The PMO also set a one-month deadline for the Environment Ministry to finalise the clearance norms for the dams in coordination with the Power Ministry and the Uttarakhand government.
So, in February 2015, the Environment Ministry contradicted its second expert panel’s recommendations by telling the Supreme Court that the six hydel projects — which were earlier struck down by the apex court in the aftermath of the 2013 disaster — were “worthy of clearance”. To justify the volte face, the Ministry set up yet another expert panel in June.
Around this time, Minister for Water Resources Uma Bharti joined the fray and asked the Central Water Commission to oppose the construction of new dams, as the existing ones were already a challenge to the ongoing river cleaning mission.
To bridge differences, an inter-ministerial group (IMG) was formed in November 2015 with the Ministers of Environment, Water Resources and Power as its members. If the brief was to build a consensus in favour of the “correct picture” suggested by the PMO, Bharti didn’t oblige.
In an email to then Environment Minister Prakash Javadekar on January 5, 2016 — the day the Environment Ministry shared its draft affidavit with other IMG members — Bharti pointed out that she was “unable to understand how the policy decision of the government as stated in the draft affidavit was arrived (at)” because an inter-ministerial committee under the Secretary, Water Resources, was yet to file its report.
Disregarding Bharti’s objections, the Environment Ministry, however, went ahead and submitted its affidavit before the Supreme Court, recommending five of the six stalled projects. Further, referring to a consensus on the Ganga’s water requirement arrived at a conference held in Haridwar in 1916, the affidavit proposed to clear any hydel project that did not take the natural flow of the river below 1,000 cusecs.
However, based on media reports of Bharti’s objections that were brought to its notice, the apex court asked both Power and Water Resources to file their own affidavits.
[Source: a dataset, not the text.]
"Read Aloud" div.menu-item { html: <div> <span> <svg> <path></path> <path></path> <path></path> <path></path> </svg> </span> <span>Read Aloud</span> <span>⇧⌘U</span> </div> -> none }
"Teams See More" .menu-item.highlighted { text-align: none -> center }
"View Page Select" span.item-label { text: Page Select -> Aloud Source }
In May, the Power Ministry obliged, backing the Environment Ministry’s January 2016 affidavit in favour of hydel projects.
In its affidavit submitted last month, the Water Resources Ministry, however, referred to the recommendations of various expert committees set up by the Environment Ministry in the past to conclude that “any further projects will have a substantial impact… leading to severe damage for the fresh water resources base” and “if the origin of the Ganga is compromised, then the rejuvenation of the river will be impossible”.
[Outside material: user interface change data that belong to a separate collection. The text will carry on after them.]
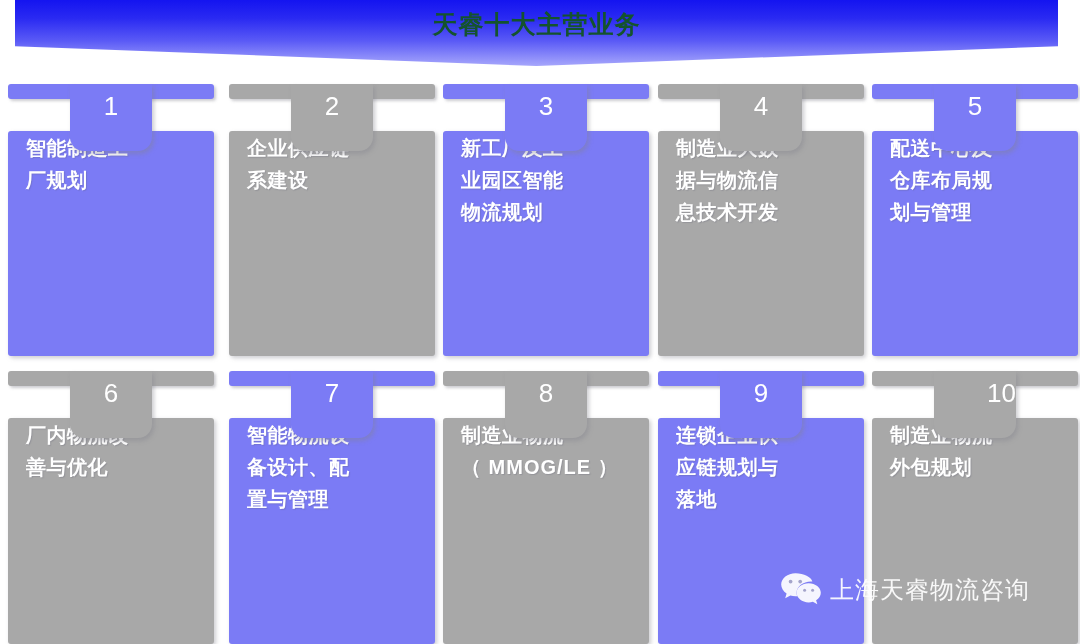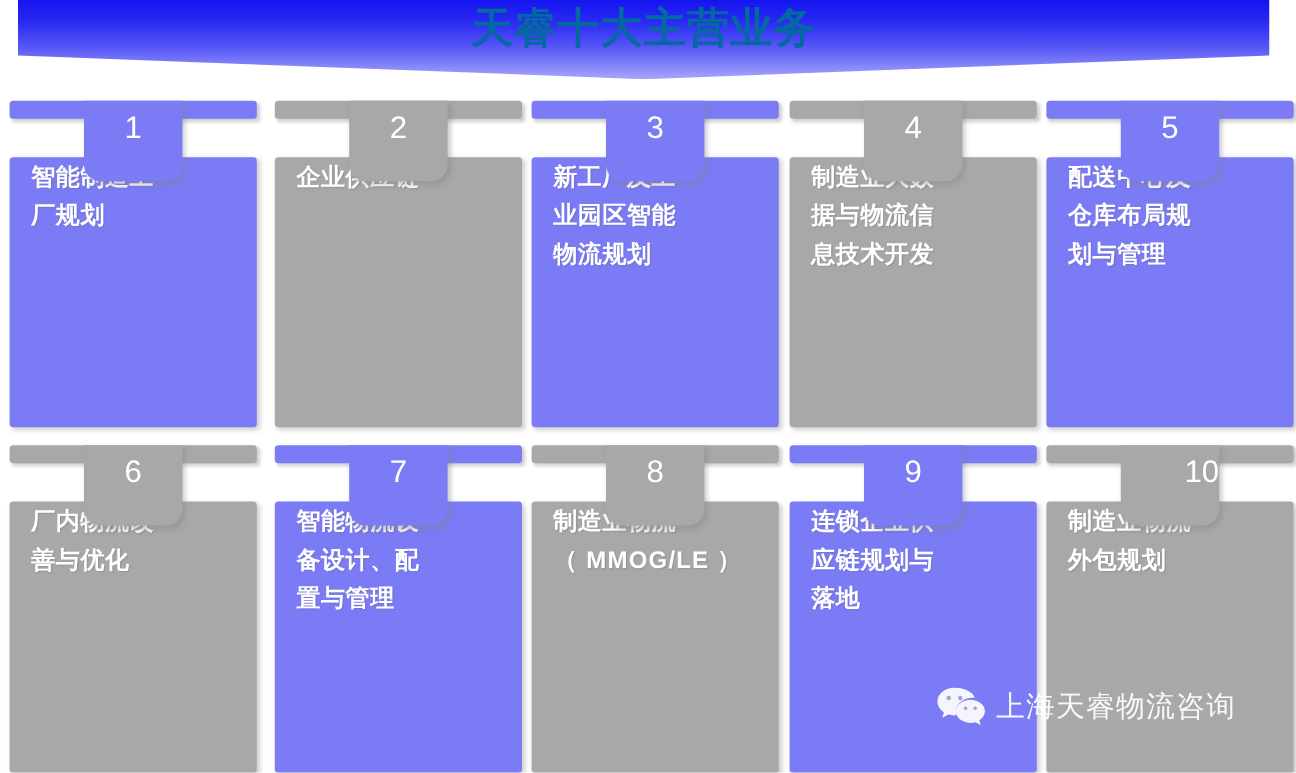"天睿十大主营业务" .banner-title { color: #0369a1 -> #14532d; font-size: 35px -> 25px }
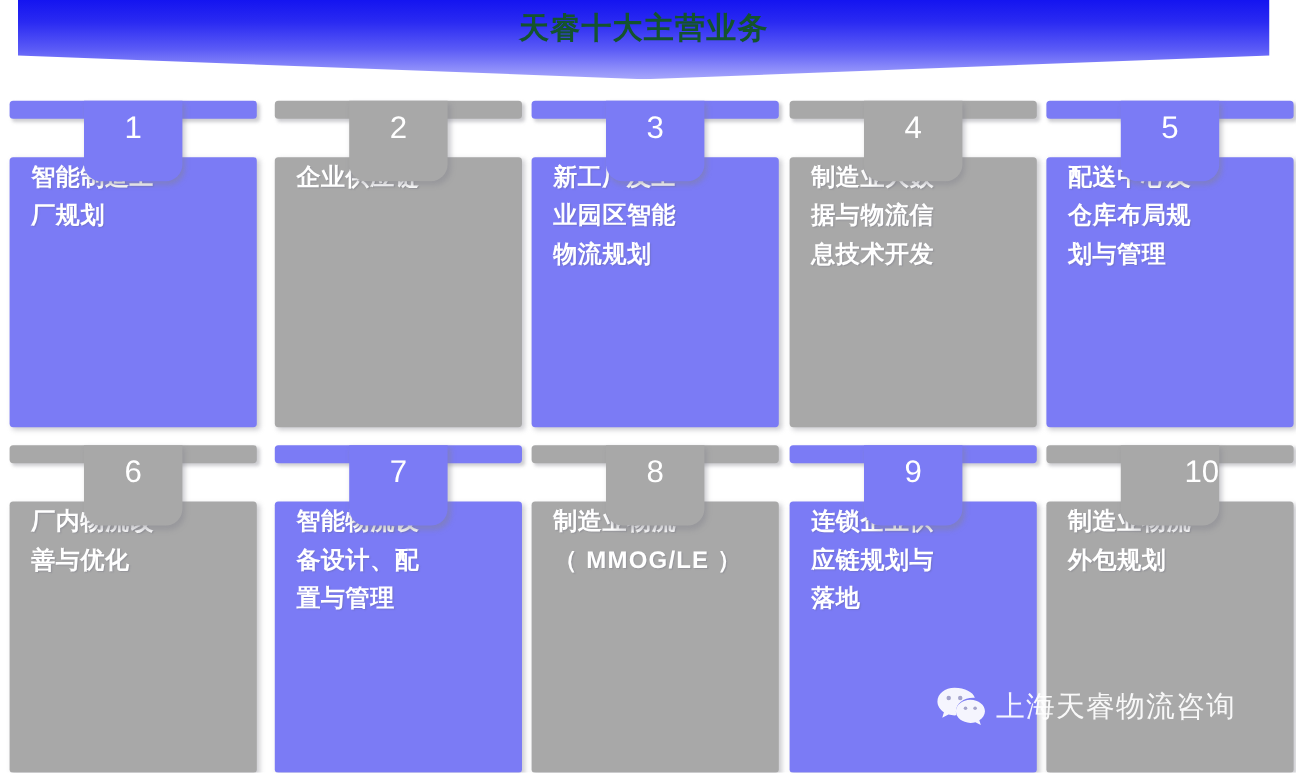"系建设" span.ln { html: none -> <span>系建设</span> }
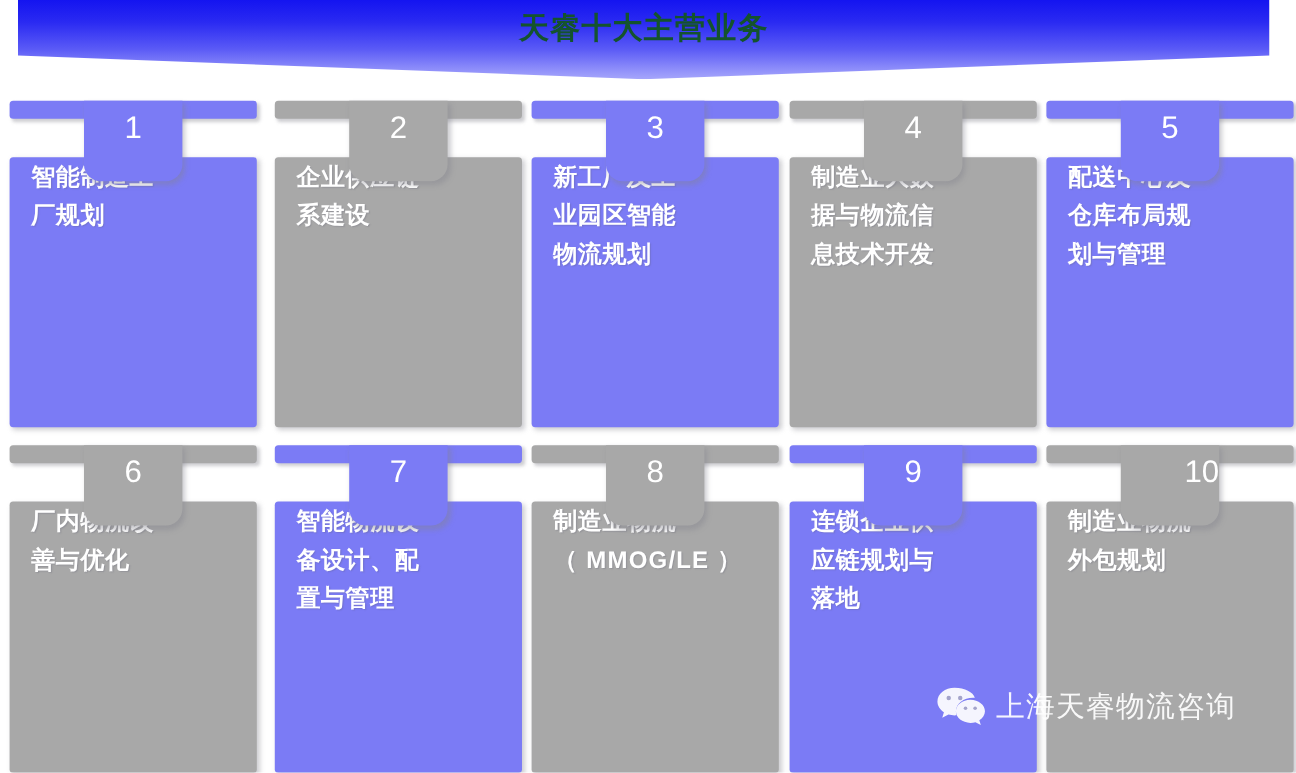"上海天睿物流咨询" .watermark { align-items: center -> flex-end }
Underlining the need to review clearances accorded to various hydel projects, the affidavit asked for a cumulative study “of all the projects for assessing the cascade formation as well as the natural flow of the river”. It also cautioned that the “region around these projects is located in the geologically unstable and seismically active area” and any mishap “will have a devastating effect on the people, flora and fauna and on the entire eco-system”.
These concerns echo the conclusions drawn by the Environment Ministry in its affidavit filed on December 5, 2014: “…Large & small hydro power projects on the Ganga & her tributaries all over the Himalayas are a threat to the aviral dhara of the Ganga. The absence of this is leading to a serious threat to the biodiversity of the Himalayan ecology… anthropogenic activities (have) also led to massive over-exploitation of the local environment, thereby loosening the top soil and making the region susceptible to landslides and flash floods.”
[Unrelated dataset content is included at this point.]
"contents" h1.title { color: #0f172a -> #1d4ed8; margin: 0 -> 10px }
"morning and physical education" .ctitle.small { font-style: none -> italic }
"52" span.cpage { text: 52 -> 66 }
It seems odd that the government should be caught trying to bypass the collective wisdom and scientific insights of its own expert committees that formed the basis of two affidavits, filed 17 months apart by two different Ministries, but were united in their recommendations. Minister Bharti would be counting on the new incumbent in the Environment Ministry, Anil Madhav Dave, her former aide from Madhya Pradesh and fellow river conservationist, to back her through the “inter-ministerial consultation”.